The report came in as China’s GDP growth held steady at 6.7 percent for a third straight quarter, with encouraging signs including rising rail freight volume and industrial profits.
Major research institutions and investment banks have upgraded their forecast for the country’s full-year GDP growth. China’s central bank economists Ma Jun said China will for sure realize its growth target of 6.5 to 7 percent this year.
Thanks to ongoing industrial overhauls and effective macro regulation by the government, a hard landing has become increasingly unlikely.

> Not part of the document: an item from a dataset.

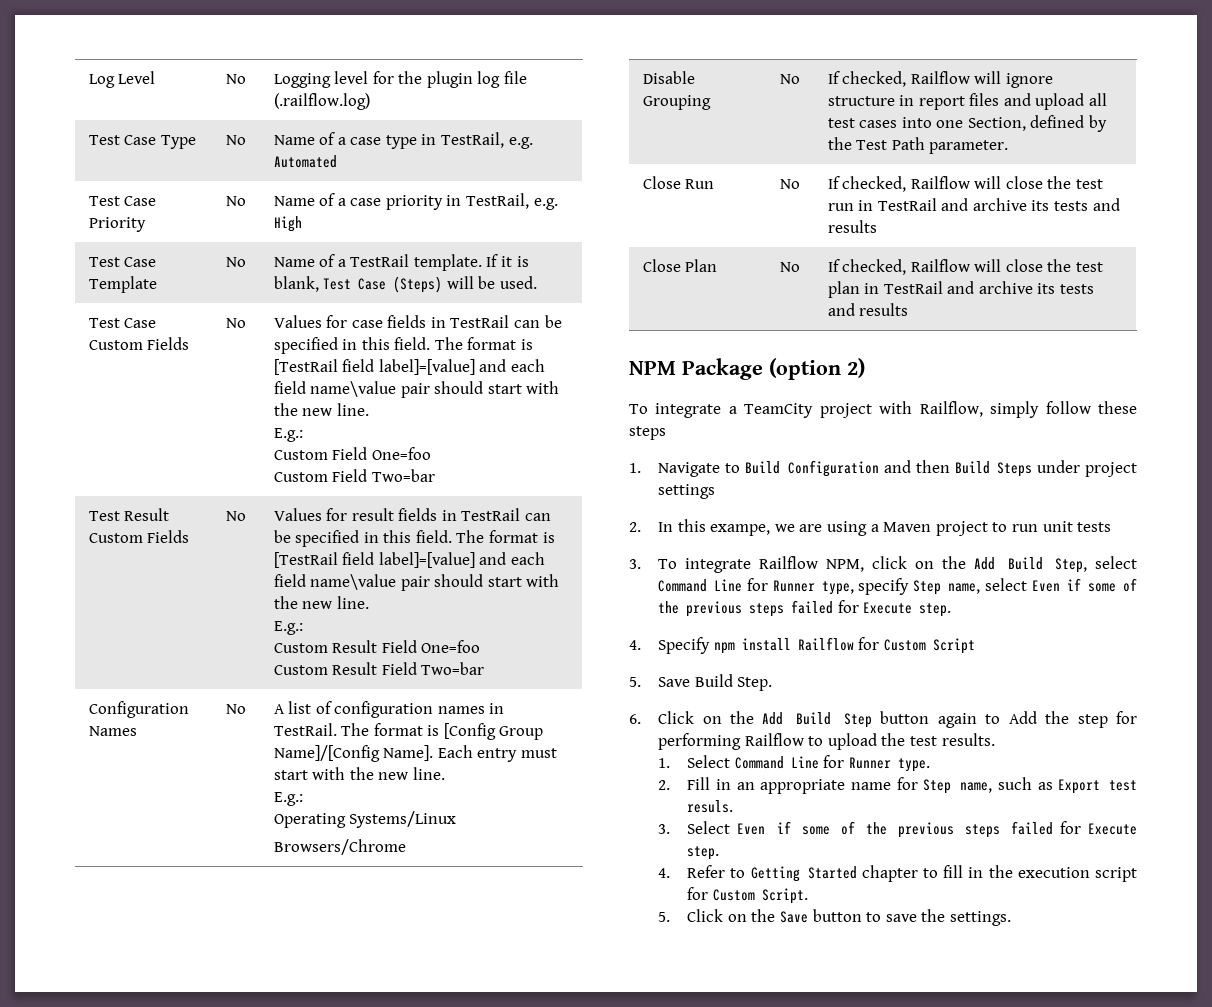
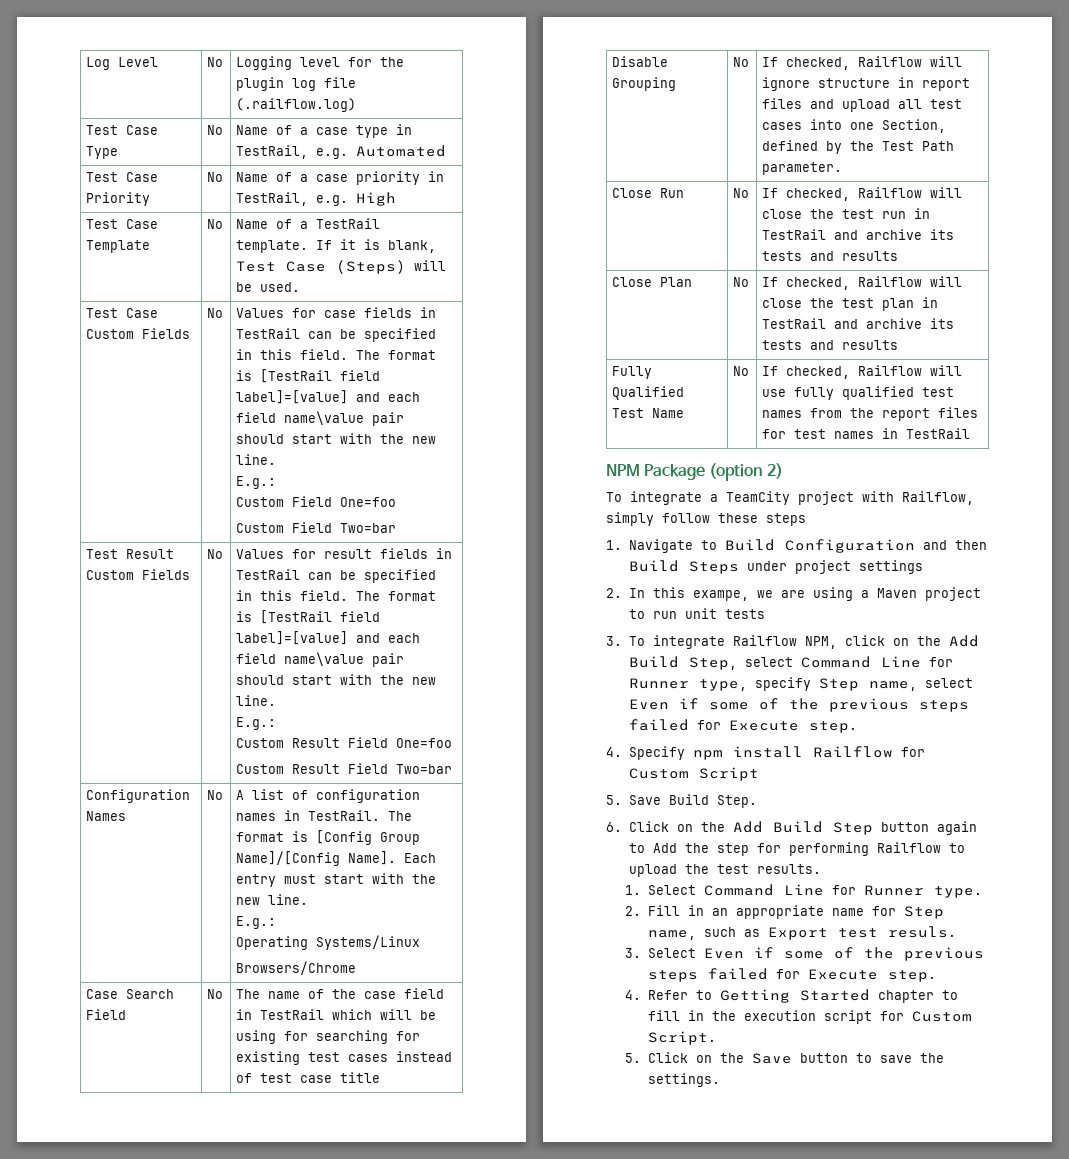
+ Case Search Field | No | The name of the case field in TestRail which will be using for searching for existing test cases instead of test case title
+ Fully Qualified Test Name | No | If checked, Railflow will use fully qualified test names from the report files for test names in TestRail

But Fitch noted that reliance on credit expansion to support the economy contributed to meeting near-term growth targets but added to long-term macroeconomic imbalances.
Fitch said “the risk of a sharp depreciation of the yuan is less imminent,” citing a slower path for interest-rate hikes in the United States as a supportive factor.
It expects the yuan fixing against the dollar to be allowed to depreciate gradually.
The Chinese currency, the renminbi or the yuan, ended its losing streak on Oct 26 as the central parity rate strengthened 39 basis points to 6.7705 against the US dollar, according to the China Foreign Exchange Trading System.